How to Fix CrashLoopBackOff in Kubernetes

CrashLoopBackOff is Kubernetes telling you: "the container crashed, I restarted it, it crashed again, and I'm now slowing down retries to avoid thrashing the node." Kubernetes itself is fine — your container is the problem. Here's how to find and fix it systematically.

Step 1: Check the Restart Count and State

kubectl get pod <pod-name> -n <namespace>

# NAME                     READY  STATUS             RESTARTS   AGE
# api-7d8f9c-xk2p9         0/1    CrashLoopBackOff   14         22m

A restart count of 14 in 22 minutes tells you the crash is fast and consistent, not intermittent. That points to a startup failure rather than a runtime bug. Low restart counts (1–3) with longer intervals suggest a runtime fault that only triggers under certain conditions.

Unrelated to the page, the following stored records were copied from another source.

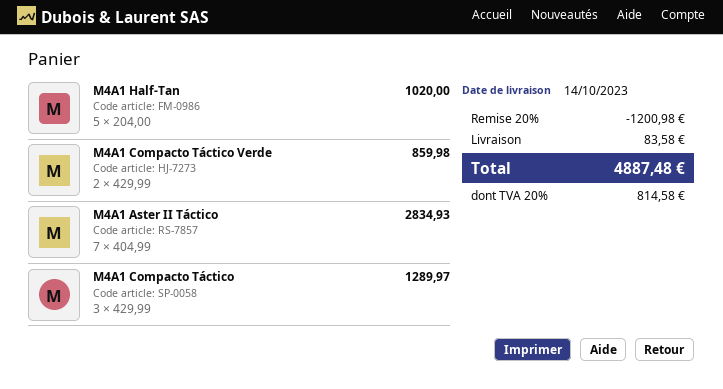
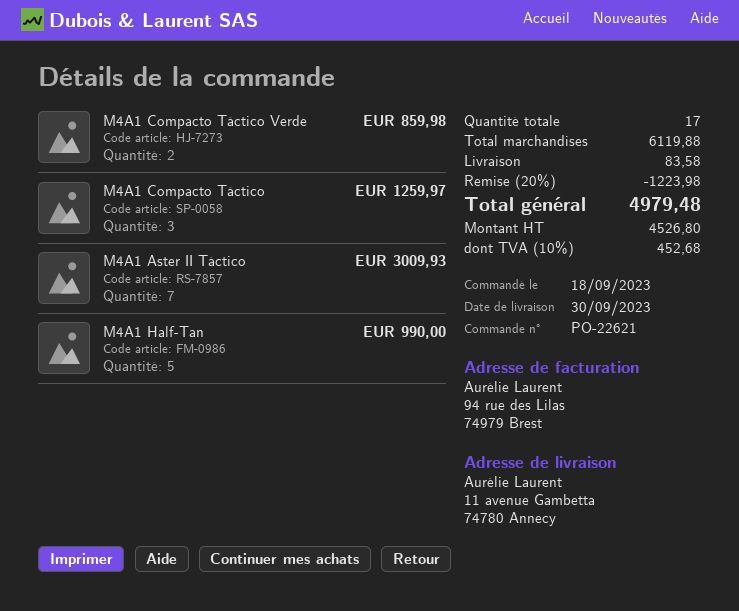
delivery date: 2023-10-14 -> 2023-09-30
M4A1 Half-Tan: 5 for 1020.00 -> 5 for 990.00
M4A1 Aster II Táctico: 7 for 2834.93 -> 7 for 3009.93
M4A1 Compacto Táctico: 3 for 1289.97 -> 3 for 1259.97
discount: 20% = 1200.98 -> 20% = 1223.98
tax: 20% = 814.58 -> 10% = 452.68
total: 4887.48 -> 4979.48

Step 2: Read the Previous Container's Logs

kubectl logs <pod-name> -n <namespace> --previous

# If the pod has multiple containers:
kubectl logs <pod-name> -n <namespace> --previous -c <container-name>

# Limit output to the final lines
kubectl logs <pod-name> -n <namespace> --previous --tail=100

This is the most important command. The container is dead, so you need --previous. Common patterns to look for:

Configuration error: Error: config file not found, environment variable DB_HOST is required
Port conflict: listen tcp :8080: bind: address already in use
Missing dependency: dial tcp: connection refused on startup
Panic / fatal error: stack trace in Go, Python traceback, Java exception
Permission denied: can't write to mounted volume or read a file

If logs are empty, the container is exiting before writing anything — look at the exit code instead.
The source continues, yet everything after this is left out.